**How to complete this task**
From the line that contains "margin-top: 9px ->" to the end of the entries, copy each line exactly, though the pictures stay out.

[Screenshot and code edit data]

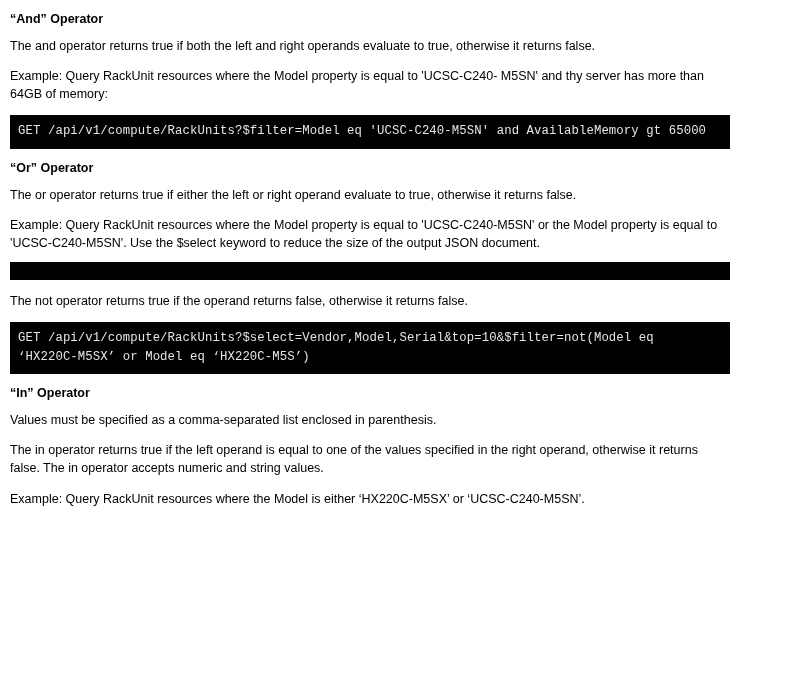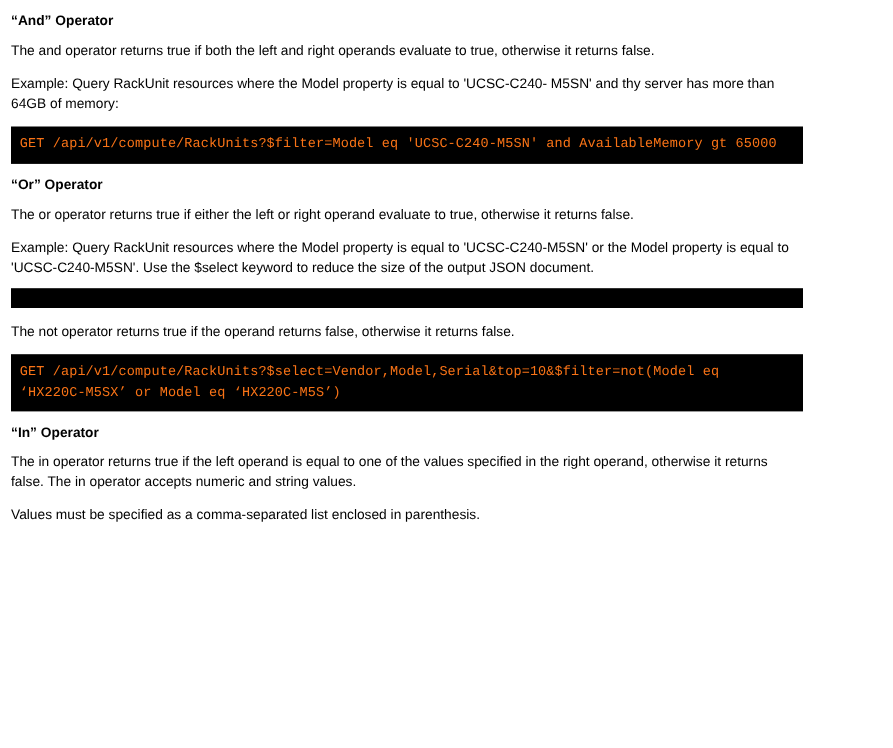"GET" pre.code { color: #f97316 -> #e5e5e5 }
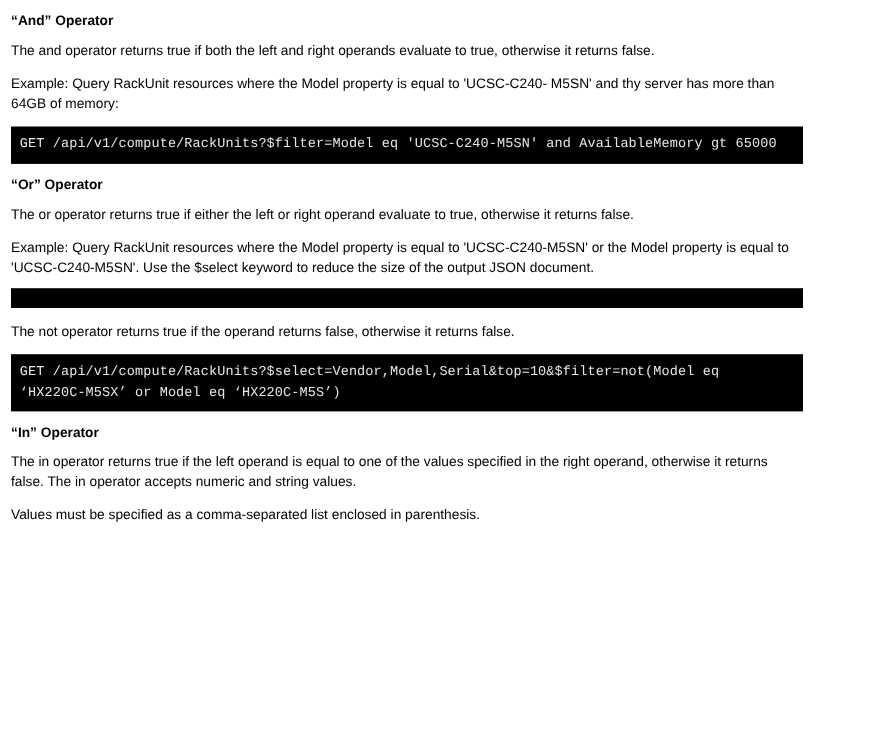"The in operator returns true" p.para { order: before "Values must be specified as" -> after "Values must be specified as" }
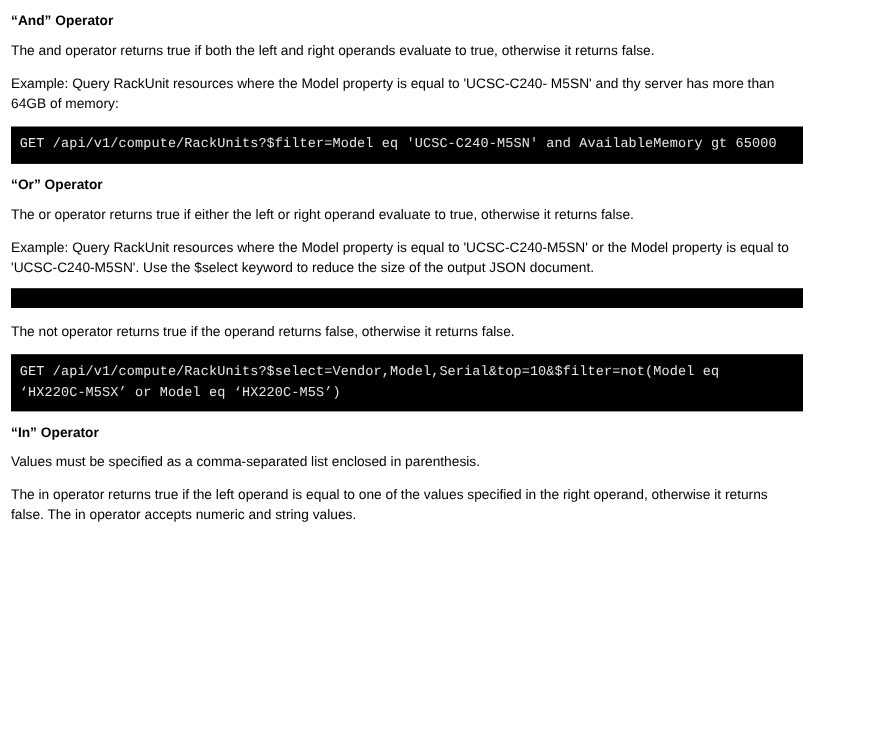"Example: Query RackUnit resources where the Model is" p.para { html: none -> <p> <span>Example:</span><span> Query RackUnit resources where the Model is either ‘HX220C-M5SX’ or ‘UCSC-C240-M5SN’.</span> </p> }
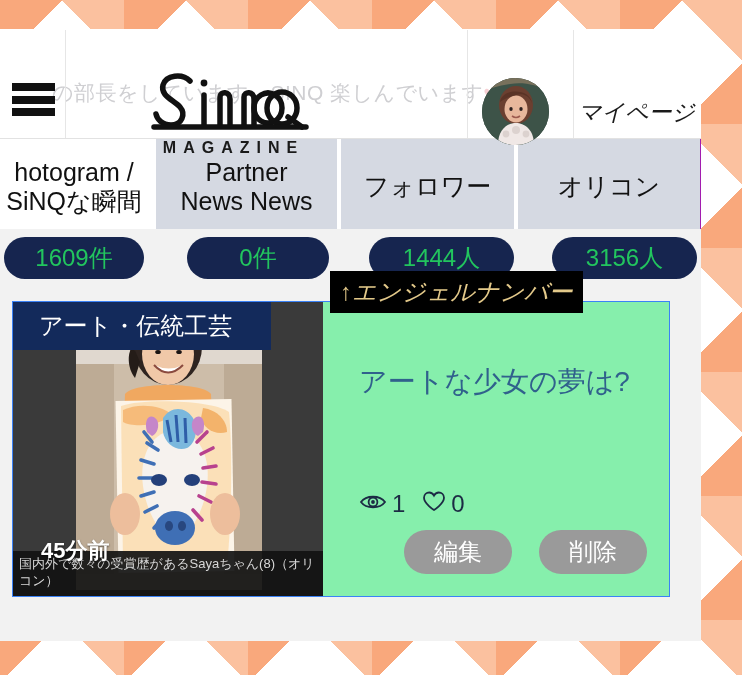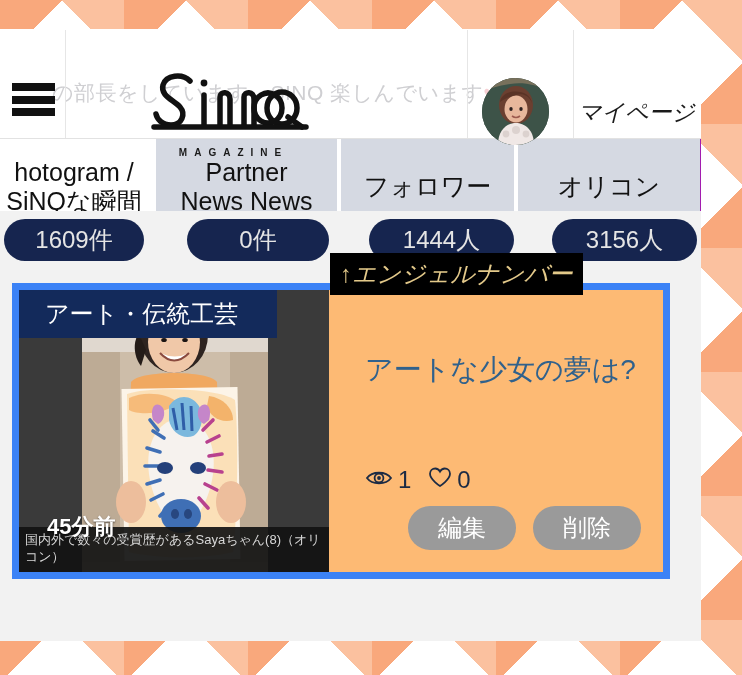"MAGAZINE" .logo-sub { font-size: 10px -> 16px; margin-top: 10px -> 2px }
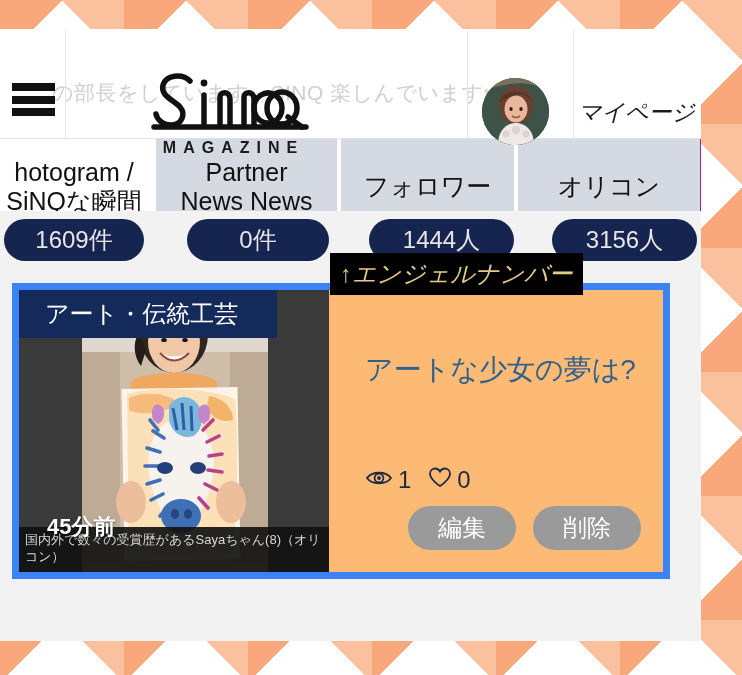"hotogram /" .tab-row { height: 72px -> 90px }
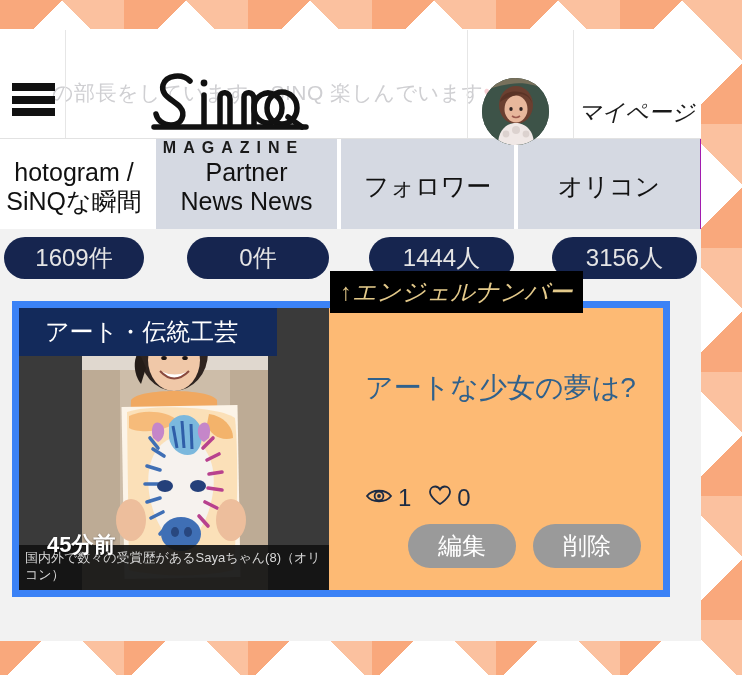"1609件" .count-badge { color: #e5e5e5 -> #22c55e }
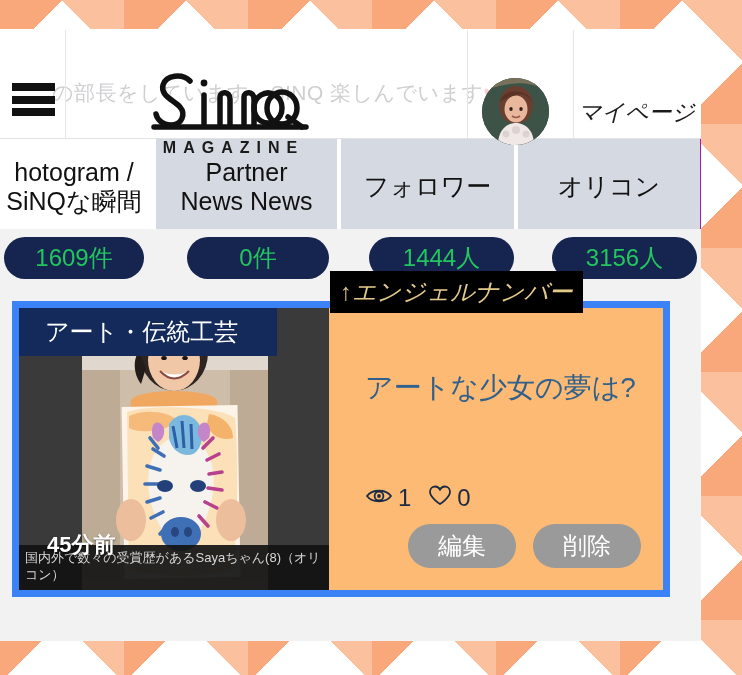"アート・伝統工芸" .card { background: #fdba74 -> #86efac; border: 7px solid #3b82f6 -> 1px solid #3b82f6 }
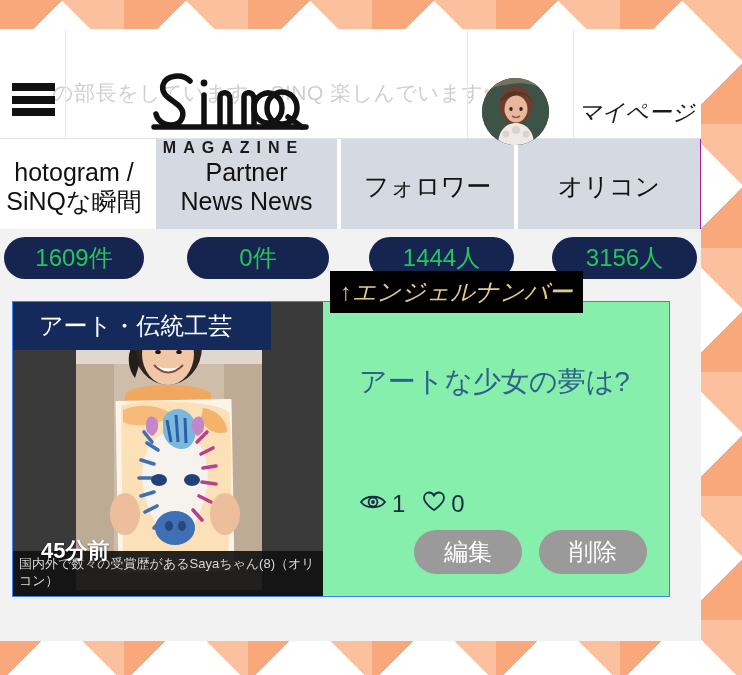"編集" .card-actions { gap: 17px -> 27px }
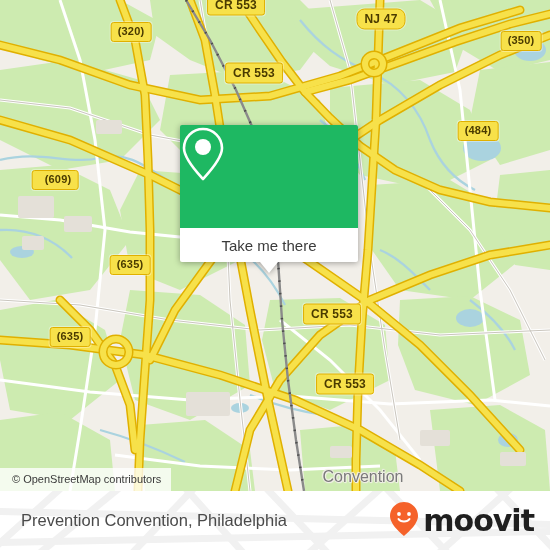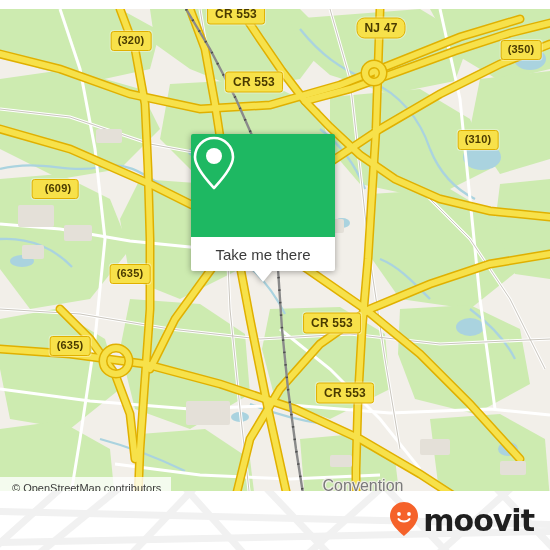"CR 553" #map { margin-top: 9px -> none }
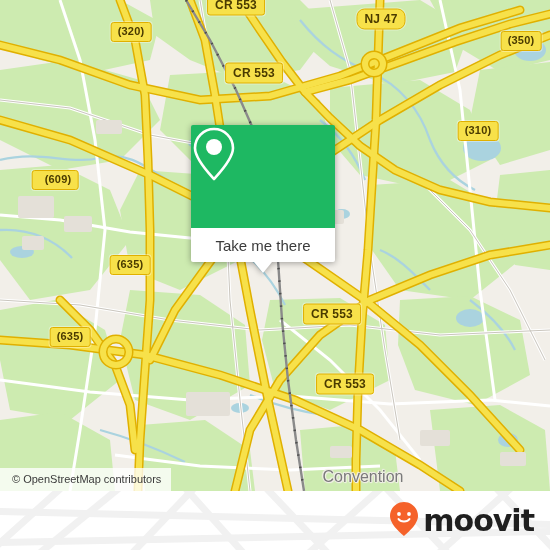"(310)" div.shield { text: 310 -> 484 }
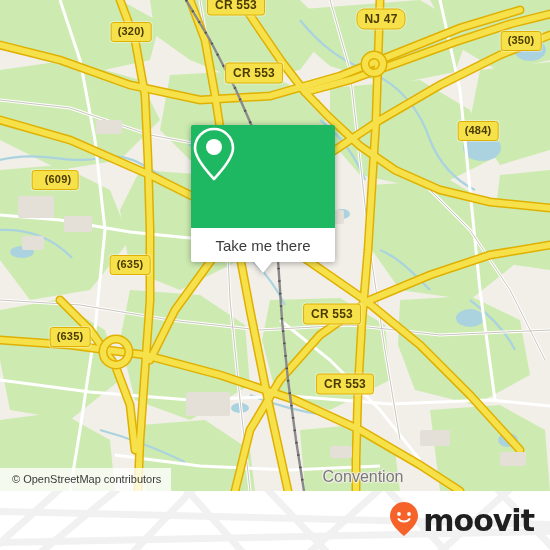"Take me there" #popup { left: 191px -> 180px; width: 144px -> 178px }
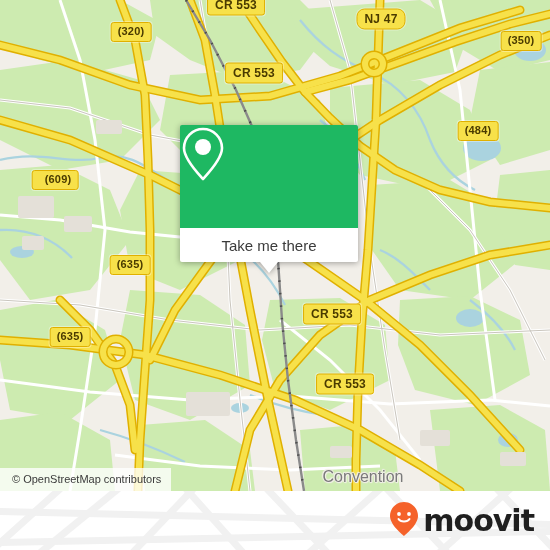"Prevention Convention, Philadelphia" div { html: none -> <div>Prevention Convention, Philadelphia</div> }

**Answer section**
"CR 553" #map { margin-top: 9px -> none }
"(310)" div.shield { text: 310 -> 484 }
"Take me there" #popup { left: 191px -> 180px; width: 144px -> 178px }
"Prevention Convention, Philadelphia" div { html: none -> <div>Prevention Convention, Philadelphia</div> }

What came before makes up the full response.